Differentiable Volumetric Rendering: Learning Implicit 3D Representations without 3D Supervision
Michael Niemeyer, Lars Mescheder, Michael Oechsle, Andreas Geiger
TL;DR
The paper tackles 3D reconstruction without 3D supervision by introducing Differentiable Volumetric Rendering (DVR), which learns implicit shape and texture fields with analytic depth gradients derived via implicit differentiation. DVR renders 2D images from implicit representations and optimizes with 2D supervision, supported by losses for RGB, depth, and occupancy, while maintaining a memory-efficient backward pass that does not store volumetric data. The approach supports both single-view and multi-view training and yields watertight meshes, rivaling fully supervised methods on benchmarks and showing strong performance on real-world data like the DTU dataset. This work broadens the applicability of implicit representations by enabling 2D-supervised learning and directly producing high-quality 3D outputs without discretized volume grids or template meshes.
Abstract
Learning-based 3D reconstruction methods have shown impressive results. However, most methods require 3D supervision which is often hard to obtain for real-world datasets.

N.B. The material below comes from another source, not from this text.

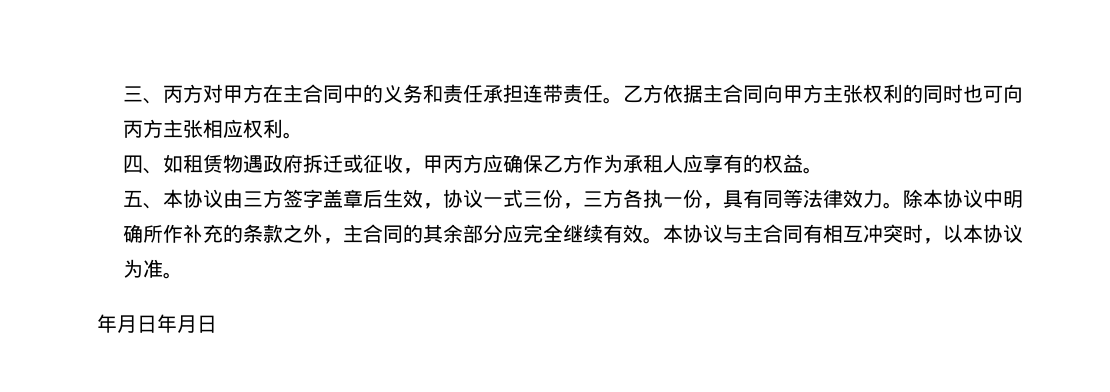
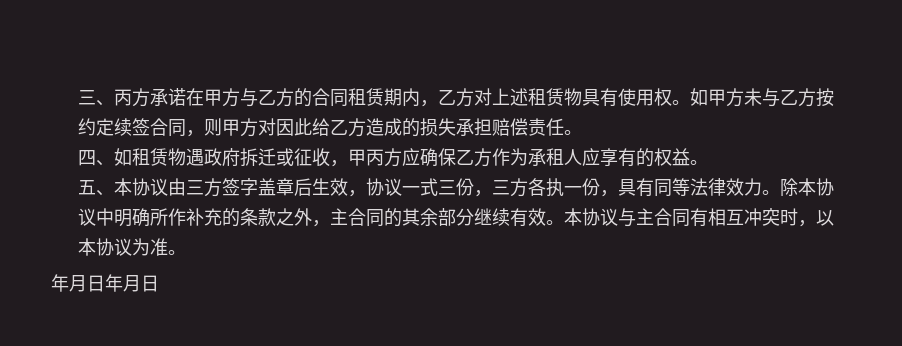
- 三、丙方对甲方在主合同中的义务和责任承担连带责任。乙方依据主合同向甲方主张权利的同时也可向丙方主张相应权利。
+ 三、丙方承诺在甲方与乙方的合同租赁期内，乙方对上述租赁物具有使用权。如甲方未与乙方按约定续签合同，则甲方对因此给乙方造成的损失承担赔偿责任。
- 除本协议中明确所作补充的条款之外，主合同的其余部分应完全继续有效。
+ 除本协议中明确所作补充的条款之外，主合同的其余部分继续有效。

Recently, several works have proposed differentiable rendering techniques to train reconstruction models from RGB images. Unfortunately, these approaches are currently restricted to voxel- and mesh-based representations, suffering from discretization or low resolution. In this work, we propose a differentiable rendering formulation for implicit shape and texture representations. Implicit representations have recently gained popularity as they represent shape and texture continuously. Our key insight is that depth gradients can be derived analytically using the concept of implicit differentiation. This allows us to learn implicit shape and texture representations directly from RGB images. We experimentally show that our single-view reconstructions rival those learned with full 3D supervision. Moreover, we find that our method can be used for multi-view 3D reconstruction, directly resulting in watertight meshes.